Dataset excerpts
--- START ---

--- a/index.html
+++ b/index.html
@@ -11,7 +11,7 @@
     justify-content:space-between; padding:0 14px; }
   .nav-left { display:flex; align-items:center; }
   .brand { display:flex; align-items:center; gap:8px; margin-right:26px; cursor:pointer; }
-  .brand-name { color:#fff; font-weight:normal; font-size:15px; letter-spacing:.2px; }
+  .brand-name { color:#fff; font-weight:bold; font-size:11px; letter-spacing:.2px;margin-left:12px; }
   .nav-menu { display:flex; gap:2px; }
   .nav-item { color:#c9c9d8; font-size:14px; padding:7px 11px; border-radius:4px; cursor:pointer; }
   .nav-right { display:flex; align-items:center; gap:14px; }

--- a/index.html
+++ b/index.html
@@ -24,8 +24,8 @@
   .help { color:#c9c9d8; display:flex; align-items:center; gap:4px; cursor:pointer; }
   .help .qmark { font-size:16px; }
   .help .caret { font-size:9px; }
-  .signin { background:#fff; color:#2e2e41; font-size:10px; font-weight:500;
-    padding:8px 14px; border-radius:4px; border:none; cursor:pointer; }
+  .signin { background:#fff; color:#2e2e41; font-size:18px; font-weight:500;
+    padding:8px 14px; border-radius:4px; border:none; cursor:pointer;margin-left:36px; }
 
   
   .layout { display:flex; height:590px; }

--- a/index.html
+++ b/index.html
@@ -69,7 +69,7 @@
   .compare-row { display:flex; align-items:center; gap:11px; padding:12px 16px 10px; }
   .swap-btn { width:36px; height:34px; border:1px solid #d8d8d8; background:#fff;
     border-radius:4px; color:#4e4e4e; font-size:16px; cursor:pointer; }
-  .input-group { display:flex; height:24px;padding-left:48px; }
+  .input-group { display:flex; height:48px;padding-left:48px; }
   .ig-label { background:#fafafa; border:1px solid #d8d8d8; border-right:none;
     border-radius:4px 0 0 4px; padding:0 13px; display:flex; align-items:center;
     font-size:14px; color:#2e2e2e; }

--- END ---
--- START ---

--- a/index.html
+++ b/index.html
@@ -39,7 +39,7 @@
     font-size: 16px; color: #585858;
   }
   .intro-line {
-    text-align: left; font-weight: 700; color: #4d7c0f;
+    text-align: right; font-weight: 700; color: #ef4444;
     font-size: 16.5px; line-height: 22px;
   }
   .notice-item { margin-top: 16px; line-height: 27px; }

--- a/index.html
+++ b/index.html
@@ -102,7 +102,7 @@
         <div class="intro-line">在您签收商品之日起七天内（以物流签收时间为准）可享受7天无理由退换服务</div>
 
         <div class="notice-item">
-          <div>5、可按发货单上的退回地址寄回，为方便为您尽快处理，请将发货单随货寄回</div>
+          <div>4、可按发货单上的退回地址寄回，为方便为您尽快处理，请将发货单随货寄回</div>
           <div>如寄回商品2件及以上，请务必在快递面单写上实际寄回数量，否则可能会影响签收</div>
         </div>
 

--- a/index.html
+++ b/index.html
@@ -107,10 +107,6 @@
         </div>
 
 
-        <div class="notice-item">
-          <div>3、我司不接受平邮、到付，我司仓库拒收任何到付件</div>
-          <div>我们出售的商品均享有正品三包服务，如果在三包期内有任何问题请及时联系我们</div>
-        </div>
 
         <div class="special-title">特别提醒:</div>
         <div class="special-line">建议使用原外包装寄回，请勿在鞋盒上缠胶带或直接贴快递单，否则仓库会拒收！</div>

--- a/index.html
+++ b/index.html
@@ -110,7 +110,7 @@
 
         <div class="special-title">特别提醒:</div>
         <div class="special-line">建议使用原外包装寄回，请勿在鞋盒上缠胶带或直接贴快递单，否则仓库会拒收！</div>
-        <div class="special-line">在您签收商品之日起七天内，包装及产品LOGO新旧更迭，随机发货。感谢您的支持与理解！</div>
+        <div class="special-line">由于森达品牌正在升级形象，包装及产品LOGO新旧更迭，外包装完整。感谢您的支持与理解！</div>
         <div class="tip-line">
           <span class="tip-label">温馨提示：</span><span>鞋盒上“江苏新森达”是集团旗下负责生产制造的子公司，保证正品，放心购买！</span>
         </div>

--- END ---
--- START ---

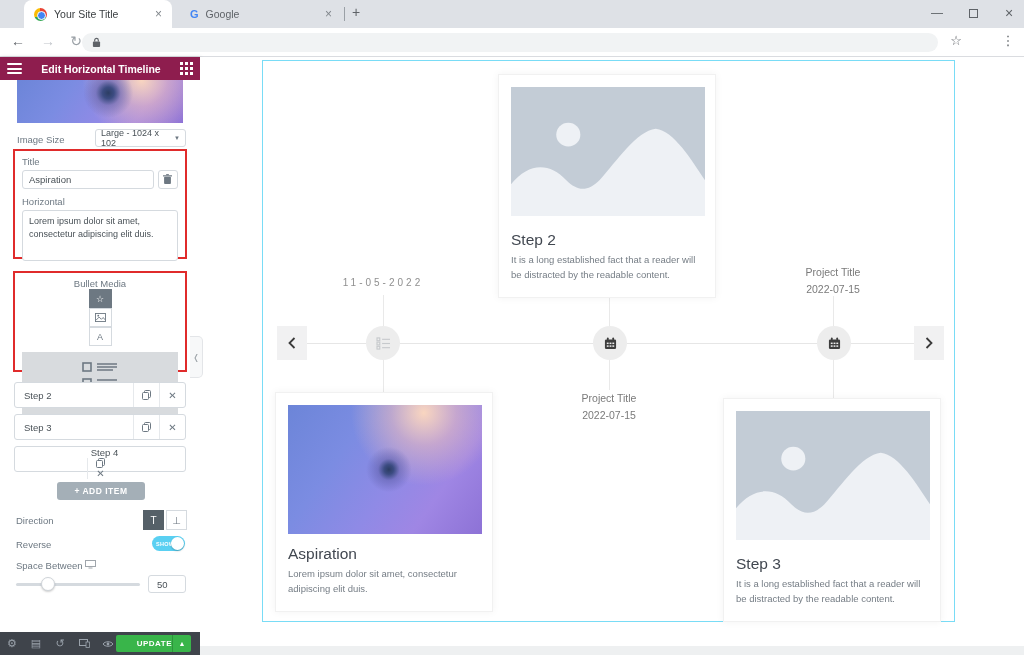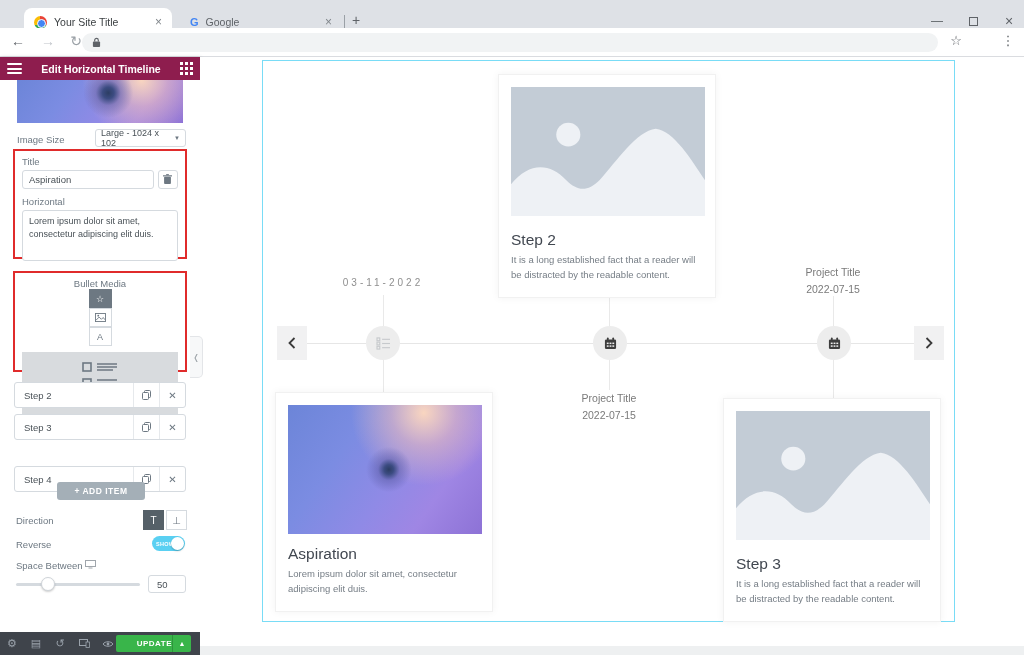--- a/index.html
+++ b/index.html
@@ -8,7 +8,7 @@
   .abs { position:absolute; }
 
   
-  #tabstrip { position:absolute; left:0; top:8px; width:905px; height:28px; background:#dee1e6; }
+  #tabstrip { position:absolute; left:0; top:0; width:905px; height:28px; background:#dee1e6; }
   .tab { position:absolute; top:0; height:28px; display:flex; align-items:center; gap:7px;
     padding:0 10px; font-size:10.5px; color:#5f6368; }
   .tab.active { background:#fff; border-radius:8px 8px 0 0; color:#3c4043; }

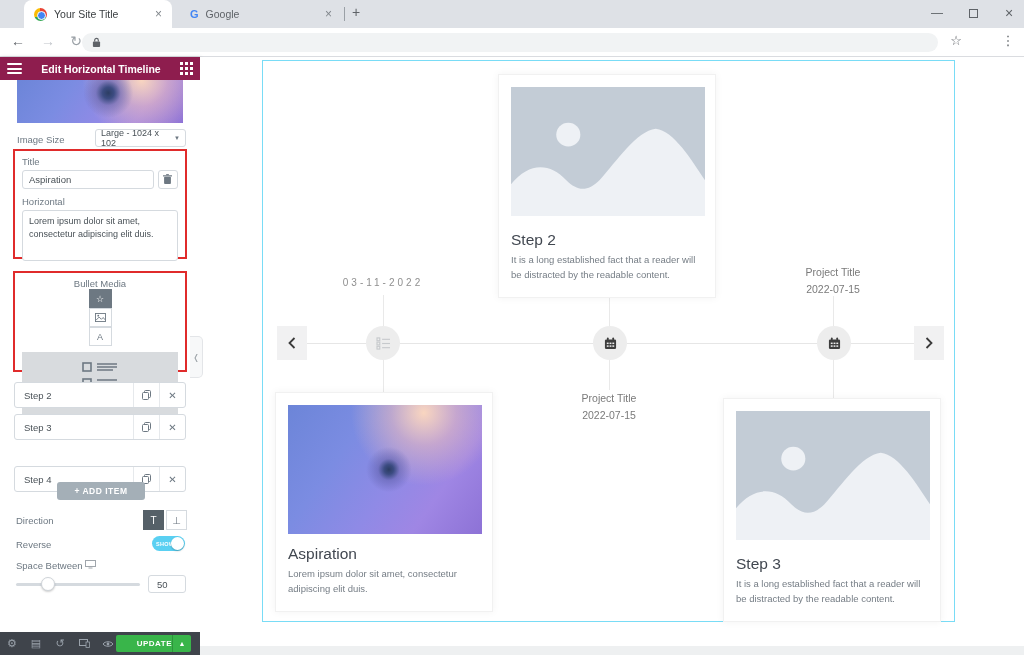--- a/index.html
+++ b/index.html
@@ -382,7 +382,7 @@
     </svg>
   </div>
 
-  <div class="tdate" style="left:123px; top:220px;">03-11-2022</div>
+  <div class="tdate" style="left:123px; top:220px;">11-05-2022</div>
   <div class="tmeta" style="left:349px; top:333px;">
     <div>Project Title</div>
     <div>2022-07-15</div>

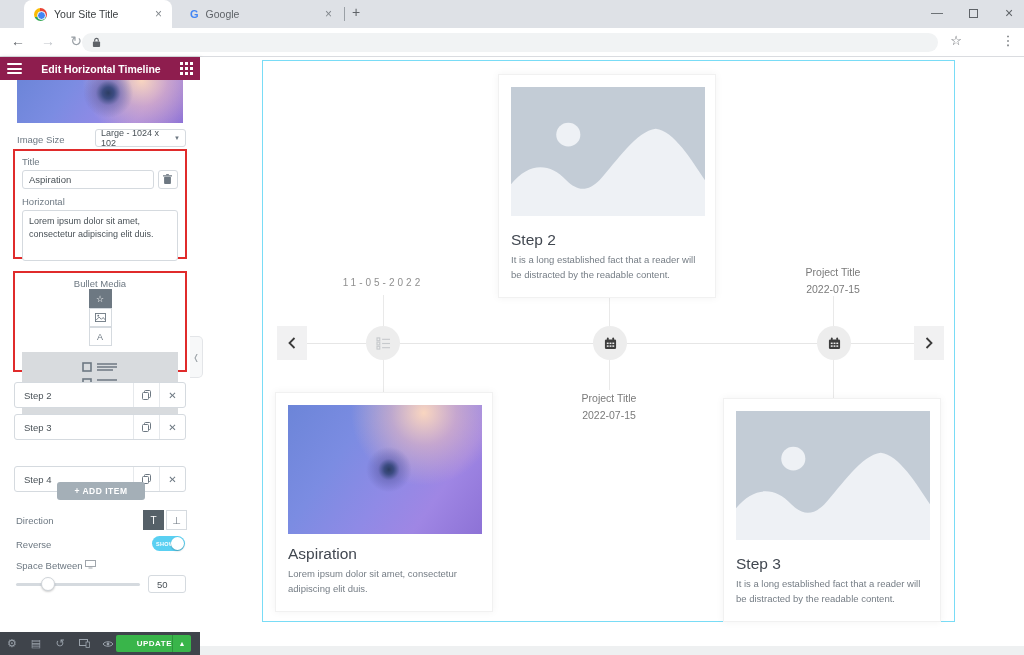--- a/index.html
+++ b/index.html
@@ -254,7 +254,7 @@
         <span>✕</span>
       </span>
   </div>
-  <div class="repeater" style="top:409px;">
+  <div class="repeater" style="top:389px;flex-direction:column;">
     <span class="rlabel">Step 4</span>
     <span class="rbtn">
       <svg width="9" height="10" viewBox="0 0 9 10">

--- END ---

Task objective: All lines in the records above that contain "radius" are to be reported.

Result:
   .nav-item { color:#c9c9d8; font-size:14px; padding:7px 11px; border-radius:4px; cursor:pointer; }
-    padding:8px 14px; border-radius:4px; border:none; cursor:pointer; }
+    padding:8px 14px; border-radius:4px; border:none; cursor:pointer;margin-left:36px; }
     border-radius:4px; color:#4e4e4e; font-size:16px; cursor:pointer; }
     border-radius:4px 0 0 4px; padding:0 13px; display:flex; align-items:center;
   .tab.active { background:#fff; border-radius:8px 8px 0 0; color:#3c4043; }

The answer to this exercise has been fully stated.